Re.Mark

My Life As A Blog

Archive for the ‘Python’ Category

Text Processing in WPF

with one comment

Having seen that I could run my Python code to calculate word frequency in IronPython, my thoughts turned to displaying the results.  Having previously built a simple WPF application in IronPython, I decided to start there.  First step was to create a simple XAML file:


<Window xmlns="http://schemas.microsoft.com/winfx/2006/xaml/presentation"
xmlns:x="http://schemas.microsoft.com/winfx/2006/xaml"
Title="Text Processor App" Width="640" Height="480">
  <StackPanel>
    <Label>Text Processor</Label>
    <ListBox x:Name="listbox1">
	<ListBox.ItemTemplate>
	    <DataTemplate>
		<StackPanel Orientation="Horizontal" >
		    <TextBlock Text="{Binding Path=[0]}" Margin="0,0,10,0" />
		    <TextBlock Text="{Binding Path=[1]}" />
		</StackPanel>
	    </DataTemplate>
        </ListBox.ItemTemplate>
    </ListBox>
  </StackPanel>
</Window>

I called this file main.xaml.  The results from the Reader class in Python are a list of tuples – each tuple will have the word and the frequency with which it appears.  The CLR type is IronPython.Runtime.PythonTuple – which allows us to access the values via an indexer.  The next step was to create a file called main.py (in the same folder as main.xaml):


import clr
clr.AddReferenceByPartialName("PresentationFramework")
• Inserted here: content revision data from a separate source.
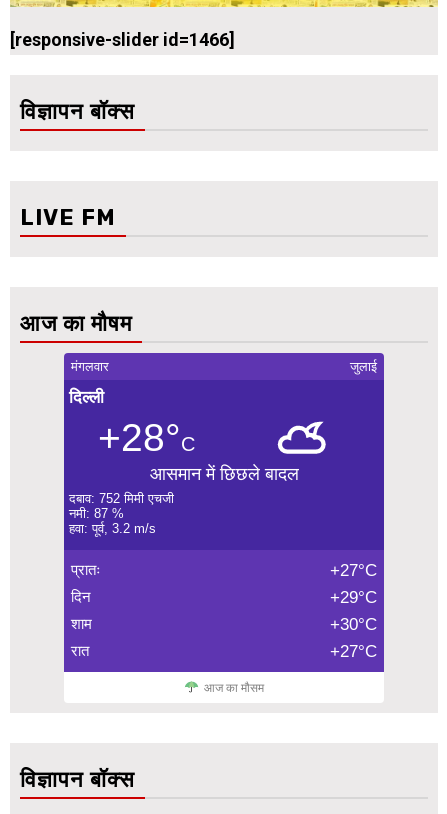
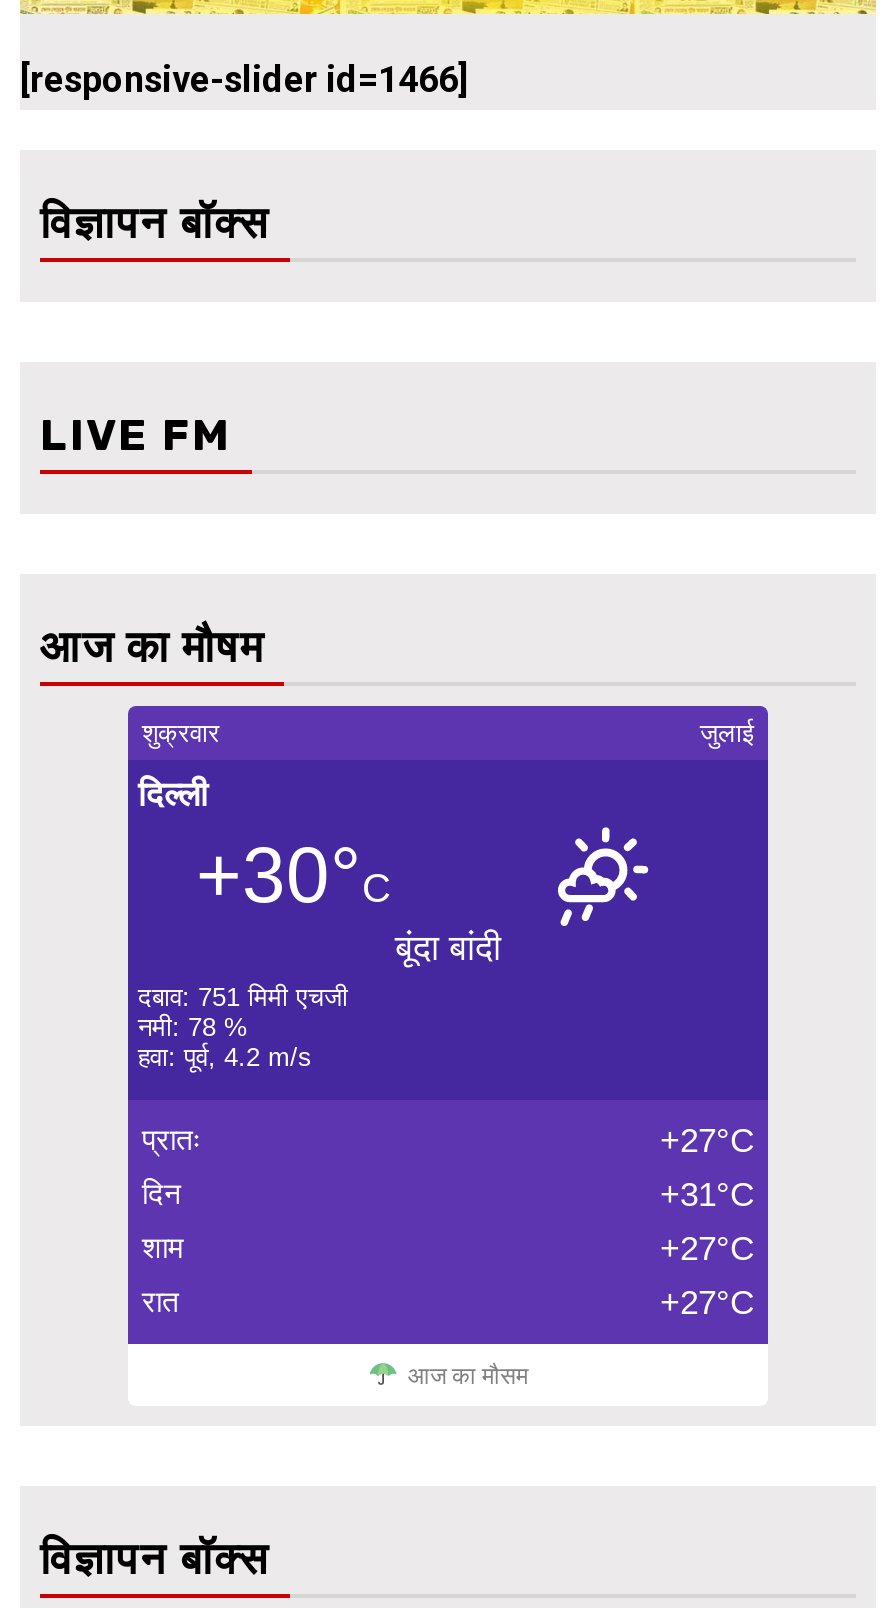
- मंगलवार
+ शुक्रवार

- [image]
- +28°C
- आसमान में छिछले बादल
- दबाव: 752 मिमी एचजी
- नमी: 87 %
- हवा: पूर्व, 3.2 m/s
+ [image]
+ +30°C
+ बूंदा बांदी
+ दबाव: 751 मिमी एचजी
+ नमी: 78 %
+ हवा: पूर्व, 4.2 m/s

- +29°C
+ +31°C

- +30°C
+ +27°C
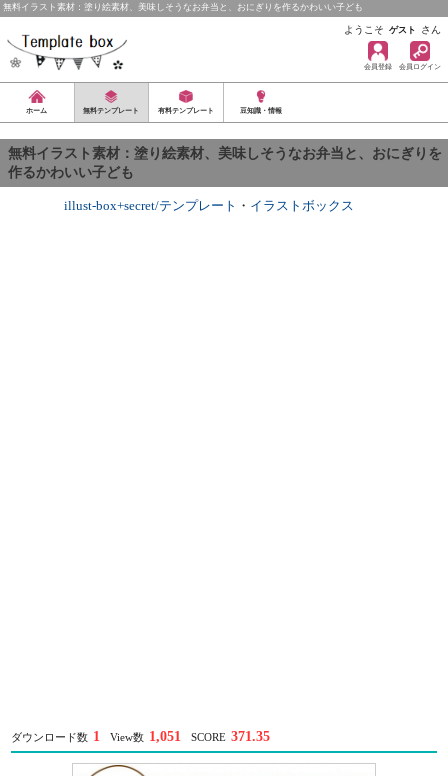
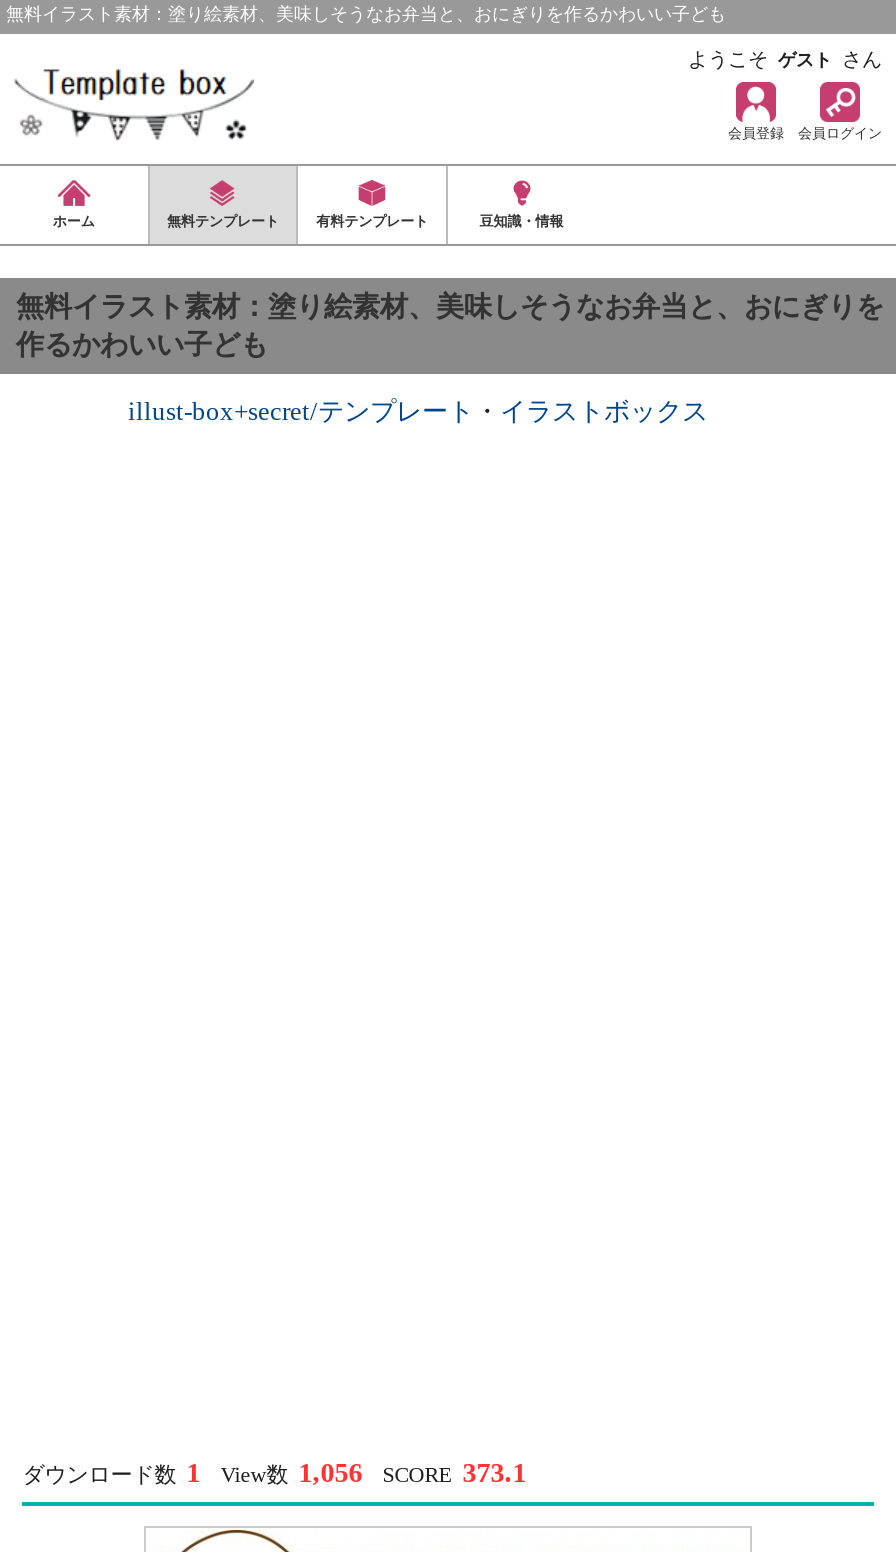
- View数 1,051
+ View数 1,056

- SCORE 371.35
+ SCORE 373.1
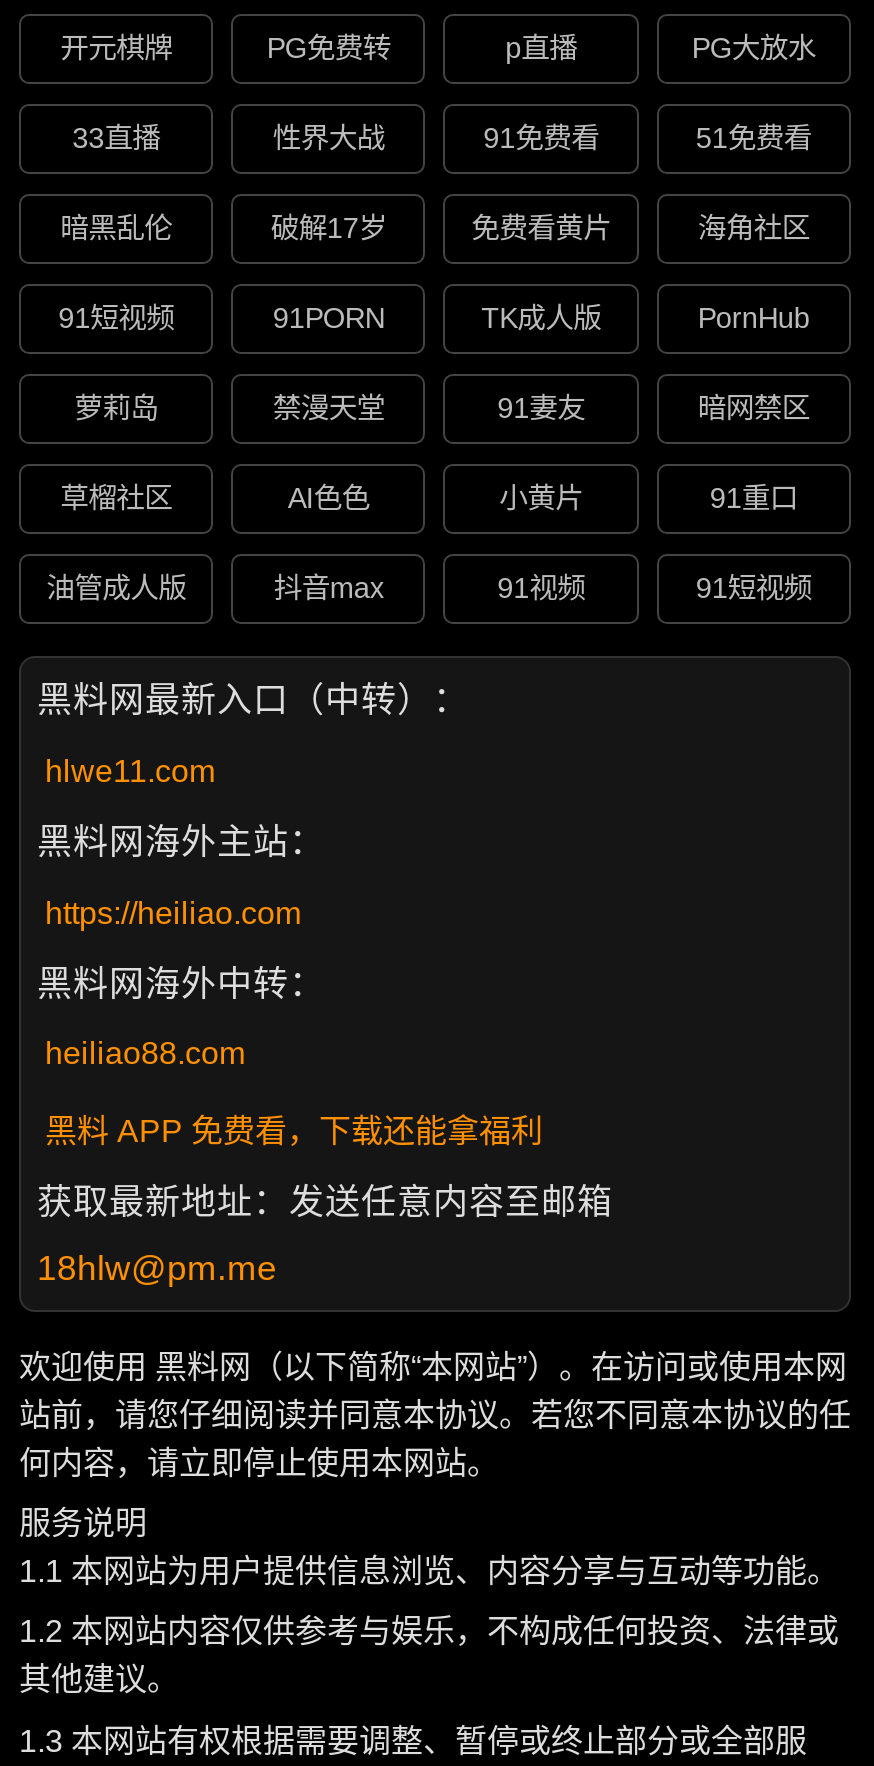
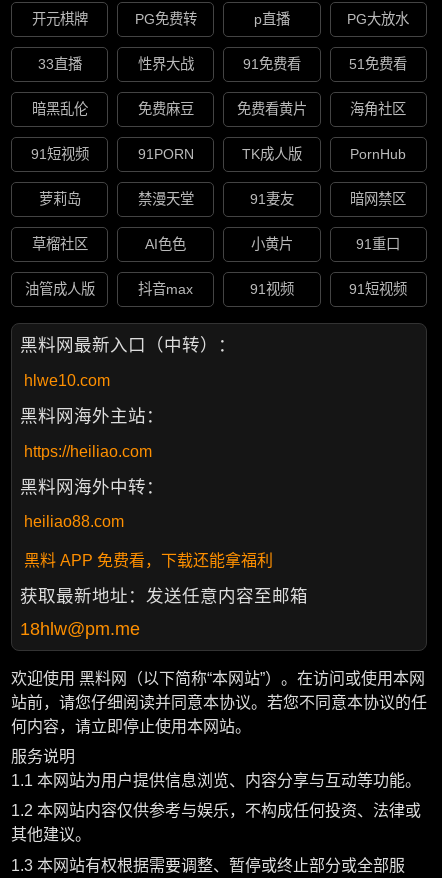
- 破解17岁
+ 免费麻豆

- hlwe11.com
+ hlwe10.com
from System.IO import File
from System.Windows.Markup import XamlReader
from System.Windows import Application
from TextProcessor import Reader

file = File.OpenRead('main.xaml')
window = XamlReader.Load(file)
reader = Reader()
list = ["This is a multiline string.\nWith many lines.", "This isn't.", "And nor is this"]
reader.read(list)
window.Content.Children[1].ItemsSource = reader.get_sorted_results()

Application().Run(window)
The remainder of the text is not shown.